• [WHAT YOU SHOULD DO] Across the entries below, how many lines have the word "Bewertungen" in them? Respond with only the number.

START TASK MATERIAL

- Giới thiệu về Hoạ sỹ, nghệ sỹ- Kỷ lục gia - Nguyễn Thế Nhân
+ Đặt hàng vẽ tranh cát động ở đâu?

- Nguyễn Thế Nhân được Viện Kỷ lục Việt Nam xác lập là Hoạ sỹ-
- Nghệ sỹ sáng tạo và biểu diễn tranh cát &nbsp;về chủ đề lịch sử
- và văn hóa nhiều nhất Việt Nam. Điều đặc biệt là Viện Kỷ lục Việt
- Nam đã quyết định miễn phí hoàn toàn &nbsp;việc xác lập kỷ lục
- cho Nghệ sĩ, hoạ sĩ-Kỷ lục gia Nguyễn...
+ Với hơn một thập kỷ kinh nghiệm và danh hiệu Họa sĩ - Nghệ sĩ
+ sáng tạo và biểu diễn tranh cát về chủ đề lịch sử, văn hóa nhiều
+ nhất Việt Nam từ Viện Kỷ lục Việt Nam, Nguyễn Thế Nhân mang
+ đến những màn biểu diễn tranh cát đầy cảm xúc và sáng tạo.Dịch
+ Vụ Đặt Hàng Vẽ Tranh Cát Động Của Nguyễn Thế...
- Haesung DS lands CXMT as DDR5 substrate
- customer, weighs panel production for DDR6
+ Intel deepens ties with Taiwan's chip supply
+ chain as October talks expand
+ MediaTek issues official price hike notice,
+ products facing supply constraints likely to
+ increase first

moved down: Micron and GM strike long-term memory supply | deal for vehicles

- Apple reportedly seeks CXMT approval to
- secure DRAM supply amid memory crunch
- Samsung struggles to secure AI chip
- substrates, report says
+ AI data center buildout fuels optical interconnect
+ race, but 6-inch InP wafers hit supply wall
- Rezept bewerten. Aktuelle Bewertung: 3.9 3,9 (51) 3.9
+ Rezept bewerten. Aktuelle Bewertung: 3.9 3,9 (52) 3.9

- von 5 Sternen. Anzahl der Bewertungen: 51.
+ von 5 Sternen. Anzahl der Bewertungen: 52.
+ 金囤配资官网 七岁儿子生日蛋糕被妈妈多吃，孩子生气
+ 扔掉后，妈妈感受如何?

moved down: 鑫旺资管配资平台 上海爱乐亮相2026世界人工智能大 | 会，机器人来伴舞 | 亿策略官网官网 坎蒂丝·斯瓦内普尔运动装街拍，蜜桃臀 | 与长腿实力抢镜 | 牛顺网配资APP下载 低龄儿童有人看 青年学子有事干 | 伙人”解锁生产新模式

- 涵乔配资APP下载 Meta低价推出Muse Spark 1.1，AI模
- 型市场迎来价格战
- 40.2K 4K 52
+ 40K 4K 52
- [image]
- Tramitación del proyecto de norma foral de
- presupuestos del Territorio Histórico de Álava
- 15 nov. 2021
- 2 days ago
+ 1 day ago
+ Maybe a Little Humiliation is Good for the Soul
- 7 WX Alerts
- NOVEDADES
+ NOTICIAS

END TASK MATERIAL

• [ANSWER FOR THE TASK] 2